Pecados democráticos

Publicado el 22 julio 2020 por Abel Ros

Aquella noche, El Capri estaba abarrotado. Desde el pueblo vecino, llegaban coches repletos de jóvenes. Jóvenes con patillas, tupés y chupas de cuero viejo. Recuerdo que yo estaba sentado en el taburete situado al lado del futbolín. Un taburete viejo, de esos que llevan agujeros por las quemaduras de tantos cigarrillos. La música de Elvis inundaba el garito de miradas clandestinas. Mientras tomaba café, llegó Gabriela, toda una institución de la noche. Sentada al lado mío, sacó un Ducados de su bolso y se pidió una "burra", una mezcla de Coca Cola con licor de café. Hombres trajeados la miraban de reojo. La miraban con ojos de vicio, perversión y deseo. Me dijo si le podía echar una mirada a su bolso mientras iba al aseo. Le dije que sí, que no se preocupara. Era un bolso negro, de tamaño grande. De cuero barato y agrietado por el paso de los años.

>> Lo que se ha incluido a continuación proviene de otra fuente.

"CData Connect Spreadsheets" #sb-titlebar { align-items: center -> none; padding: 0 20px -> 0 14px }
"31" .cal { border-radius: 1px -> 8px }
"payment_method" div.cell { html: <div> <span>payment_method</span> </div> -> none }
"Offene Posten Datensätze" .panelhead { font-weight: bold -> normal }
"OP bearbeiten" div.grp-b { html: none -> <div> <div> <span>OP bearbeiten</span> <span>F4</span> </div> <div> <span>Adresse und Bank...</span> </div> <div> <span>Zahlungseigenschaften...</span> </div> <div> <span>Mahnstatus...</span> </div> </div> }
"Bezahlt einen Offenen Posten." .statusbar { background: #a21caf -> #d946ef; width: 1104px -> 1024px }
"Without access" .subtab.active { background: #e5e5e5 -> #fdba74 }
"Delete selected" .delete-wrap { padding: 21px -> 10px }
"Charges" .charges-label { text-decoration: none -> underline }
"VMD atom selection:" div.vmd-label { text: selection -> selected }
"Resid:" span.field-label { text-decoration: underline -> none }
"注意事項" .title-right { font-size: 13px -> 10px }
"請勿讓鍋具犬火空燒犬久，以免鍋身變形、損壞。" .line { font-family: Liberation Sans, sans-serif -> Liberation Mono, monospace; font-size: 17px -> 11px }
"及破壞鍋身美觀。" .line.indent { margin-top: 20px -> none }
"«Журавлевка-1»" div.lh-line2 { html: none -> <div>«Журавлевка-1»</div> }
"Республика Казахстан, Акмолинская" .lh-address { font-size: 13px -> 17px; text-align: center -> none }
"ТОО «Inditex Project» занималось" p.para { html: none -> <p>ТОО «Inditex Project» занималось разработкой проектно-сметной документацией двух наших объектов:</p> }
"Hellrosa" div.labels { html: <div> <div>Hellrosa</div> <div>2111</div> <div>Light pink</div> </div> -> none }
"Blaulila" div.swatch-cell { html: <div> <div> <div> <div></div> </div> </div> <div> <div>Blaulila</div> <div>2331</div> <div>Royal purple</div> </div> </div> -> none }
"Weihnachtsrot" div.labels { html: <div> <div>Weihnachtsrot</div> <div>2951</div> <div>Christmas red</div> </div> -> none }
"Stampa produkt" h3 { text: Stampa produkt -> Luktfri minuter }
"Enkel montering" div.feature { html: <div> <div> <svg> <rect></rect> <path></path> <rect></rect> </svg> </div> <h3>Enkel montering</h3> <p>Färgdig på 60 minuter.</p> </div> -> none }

Peter estaba pletórico. Eran buenos tiempos para El Capri. Tiempos donde la movida madrileña bañaba de estribillos la España de Felipe. Una España que miraba a París como referente de la moda. Y una España dividida entre las barrigas del fraguismo y las melenas del suarismo. En política, resonaban con fuerza las trompetas nacionalistas. La cuestión vasca, los asesinatos de ETA y las alianzas con Pujol inundaban de rencor nuestra infancia democrática. Eran los años del destape, de las películas de Esteso, Ozores y Pajares. Años de "luz roja", el programa de la doctora Ochoa. Años donde la losa del franquismo - de cuarenta años de rombos y tricornios - aún pesaba sobre la cultura popular. Sobre una cultura apagada, de botas desgastadas, pantalones remendados y camisetas heredadas. En esa época, el garito se convirtió en una luz al final del túnel; en una vía de escape a los nuevos soplos de libertad. Allí, las mujeres ensuciaban los vasos de carmín. Bailaban hasta el amanecer y se dejaban querer.

En el aseo del Capri, los hombres regaban sus cuellos con perfumes parisinos. Allí se retocaban el tupé y limpiaban sus zapatos con gotas de saliva. El humo del garito envolvía de penumbra los pecados de la noche. Pecados democráticos que contrastaban con la vida eclesiástica de los tiempos del caudillo. En la calle, las parejas hacían travesuras en el asiento de atrás de sus coches. De coches blancos, negros y amarillos. Coches, con volantes grandes y ceniceros, que servían de escondite para los amores clandestinos. En la puerta del Capri, se oía el rugido de las motos. De motos negras y opulentas que simbolizaban las ansias de libertad de una España reprimida. De una España encogida por los caprichos del tío Paco. Y de una España rebelde, y frustrada, por cuatro décadas de parálisis social, económica y política. El rugido de las motos contrastaba con el lento caminar de las beatas del pueblo. De mujeres del Antiguo Régimen, del absolutismo franquista, que andaban cabizbajas por las callejuelas del casco antiguo. En esa paisaje de contrastes, El Capri se convertía en un faro encendido en la oscuridad de la noche.